Data Pipeline Project For Some Spotify Data

Table of Contents

Introduction
- Built With
Project Architecture
Getting Started
Data Ingestion
Data Transformation
Data Visualization
Contact
Acknowledgments

Introduction

This project is a vital aspect of the 2024 Data Engineering Zoomcamp curriculum. Within this project, I constructed a data pipeline tasked with loading and processing data retrieved from a Kaggle dataset, which includes 2023 Spotify data. Access to the dataset is accessible on Kaggle.

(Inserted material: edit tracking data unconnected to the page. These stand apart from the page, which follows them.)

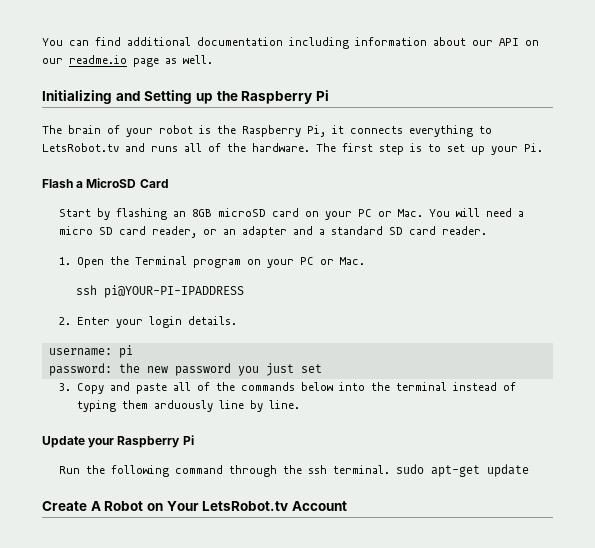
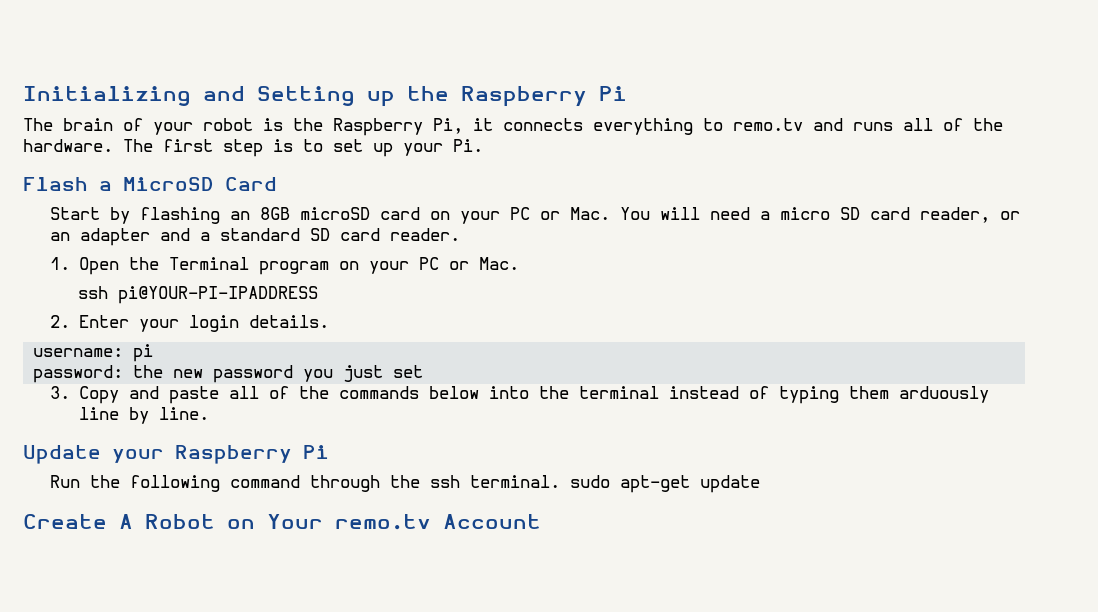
[42,37,539,49] [42,55,213,67] You can find additional documentation including information about our API on our readme.io page as well. // -> (23, 96) none
[42,143,119,152] LetsRobot.tv -> [733,118,803,131] remo.tv
[202,501,289,511] LetsRobot.tv -> [335,514,431,530] remo.tv

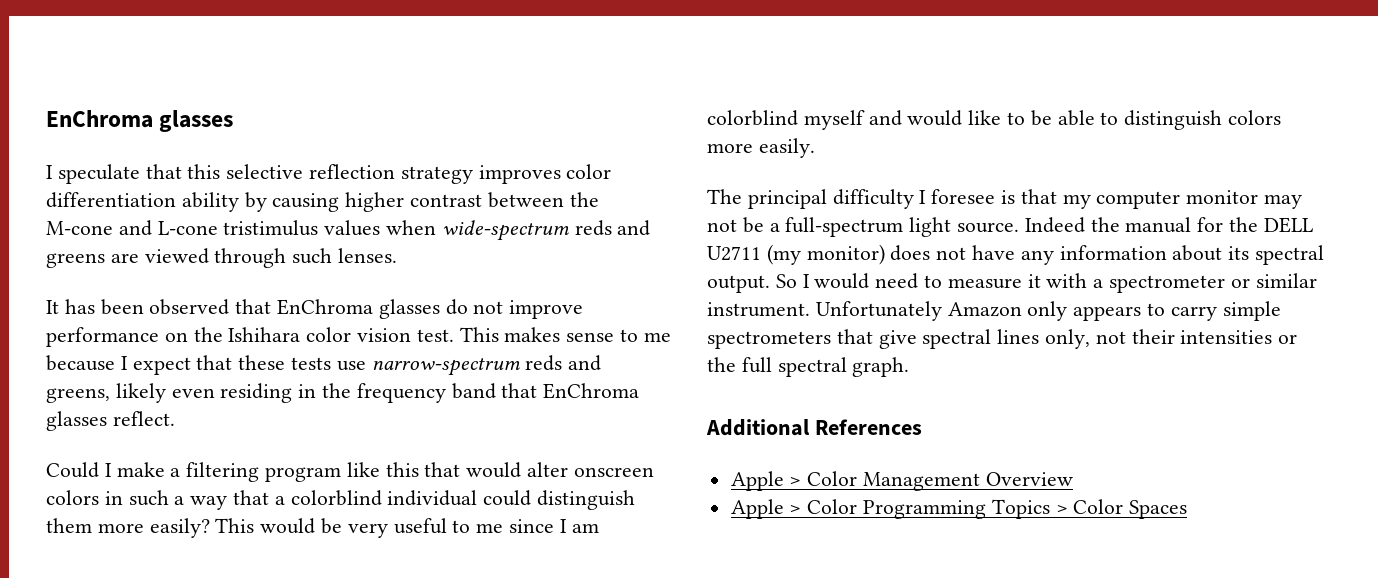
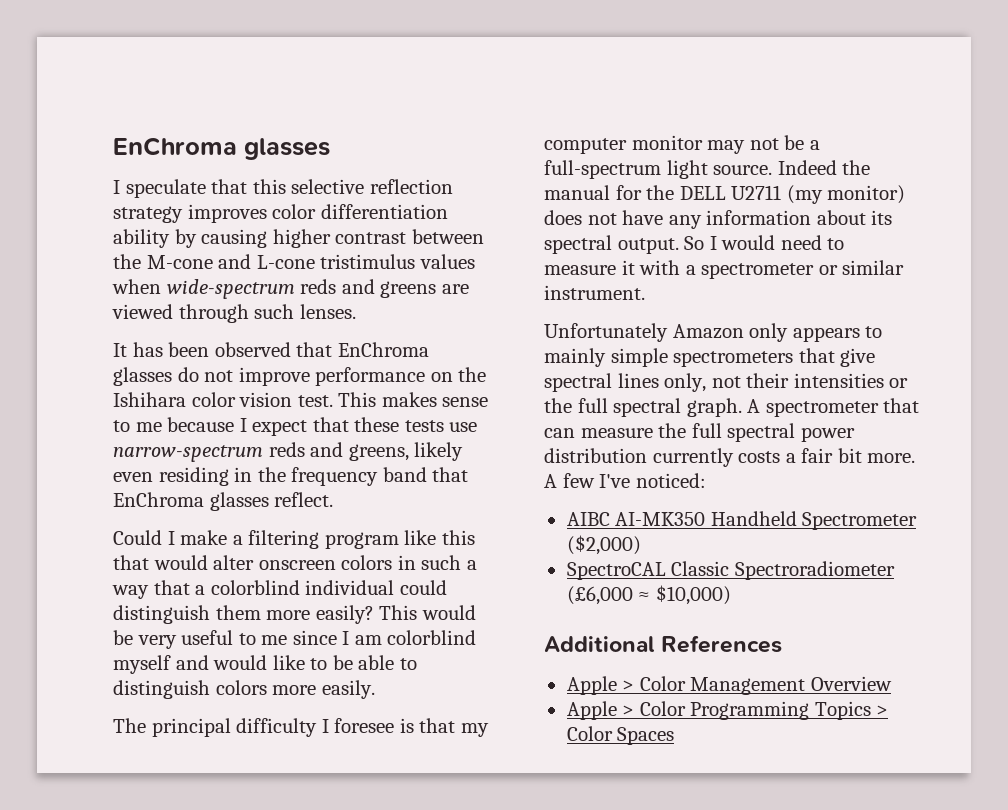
(810, 309) none -> (645, 292) //
[1170,306,1217,321] carry -> [544,348,606,367] mainly
(910, 367) none -> [747,398,920,417] [544,423,855,442] [544,448,916,467] [544,473,706,488] [566,511,918,530] [566,535,641,555] [566,561,895,580] [566,585,731,605] A spectrometer that can measure the full spectral power distribution currently costs a fair bit more. A few I've noticed: // AIBC AI-MK350 Handheld Spectrometer ($2,000) // SpectroCAL Classic Spectroradiometer (£6,000 ≈ $10,000)

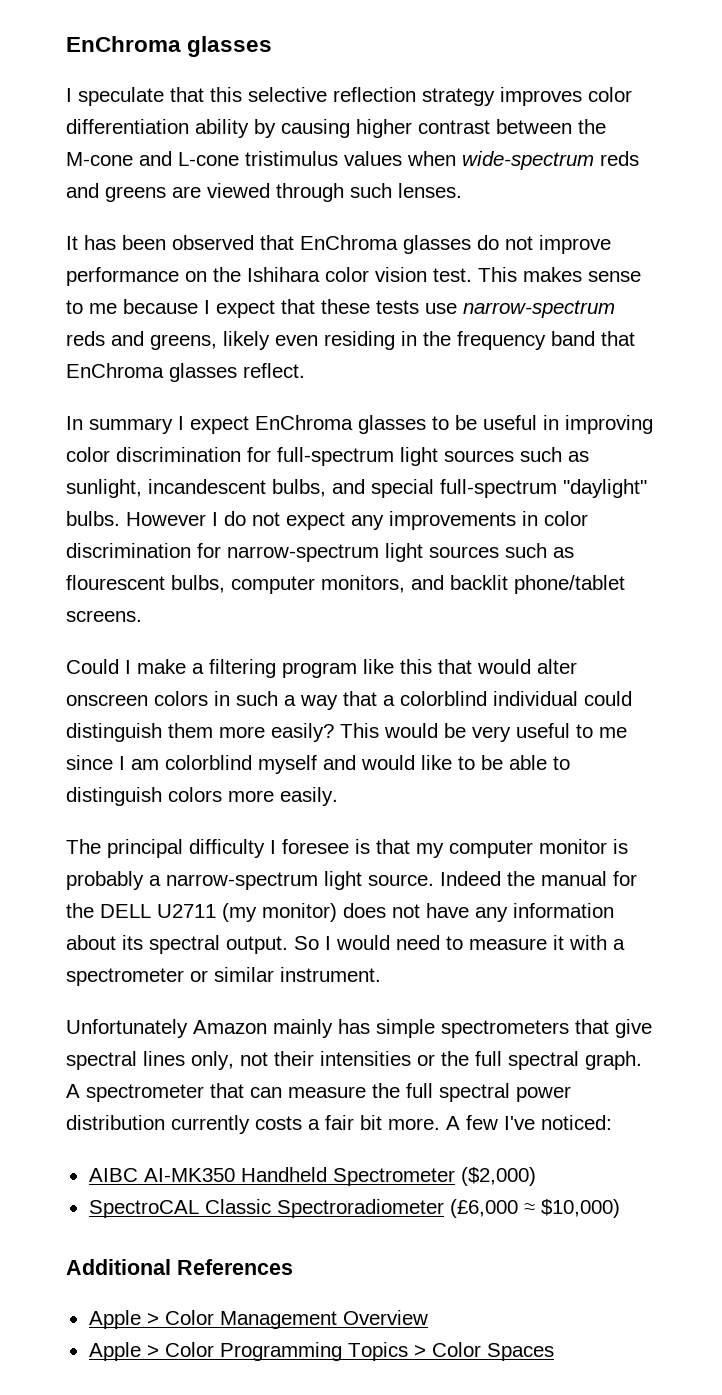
(334, 499) none -> [66,415,653,434] [66,447,589,466] [66,479,647,498] [66,511,588,530] [66,543,574,562] [66,575,625,594] [66,610,142,622] // In summary I expect EnChroma glasses to be useful in improving color discrimination for full-spectrum light sources such as sunlight, incandescent bulbs, and special full-spectrum "daylight" bulbs. However I do not expect any improvements in color discrimination for narrow-spectrum light sources such as flourescent bulbs, computer monitors, and backlit phone/tablet screens.
[707,135,820,154] [544,160,661,179] may not be a full-spectrum -> [613,839,628,854] [66,871,318,890] is probably a narrow-spectrum
[749,323,883,342] [544,348,606,367] only appears to mainly -> [273,1019,370,1038] mainly has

This dataset comprises an API extraction encompassing various aspects of artists, including details about their music, genres, albums, tracks, and audio features. The dataset consists of four files: Album.csv, which contains information about the albums created by the artists; Artist.csv, which provides comprehensive details about the artists; Feature.csv, which includes the audio features of the tracks; and Track.csv, which contains details about the tracks and their popularity. For more information, please Kaggle

What is the objective of this project? The objective is to construct a data pipeline that retrieves, stores, cleans, and presents the data through a straightforward dashboard for visualization. With this objective in mind, we can analyze various aspects such as the types of albums preferred by certain artists, the number of track releases over the years, albums with a high number of tracks, artists with a significant volume of tracks, and the audio features of all tracks in the dataset, among others.

Built With

Dataset repo: Kaggle
Infrastructure as Code: Terraform
Workflow Orchestration: Airflow
Data Lake: Google Cloud Storage
Data Warehouse: Google BigQuery
Transformation: DBT
Visualisation: Metabase
Programming Language: Python and SQL

Project Architecture

The cloud infrastructure has been established using Terraform, while Airflow is being executed within a local Docker container.

Getting Started

Prerequisites

A Google Cloud Platform account.
A kaggle account.
Install VSCode or Zed or any other IDE that works for you.
Install Terraform
Install Docker Desktop
Install Google Cloud SDK
Clone this repository onto your local machine.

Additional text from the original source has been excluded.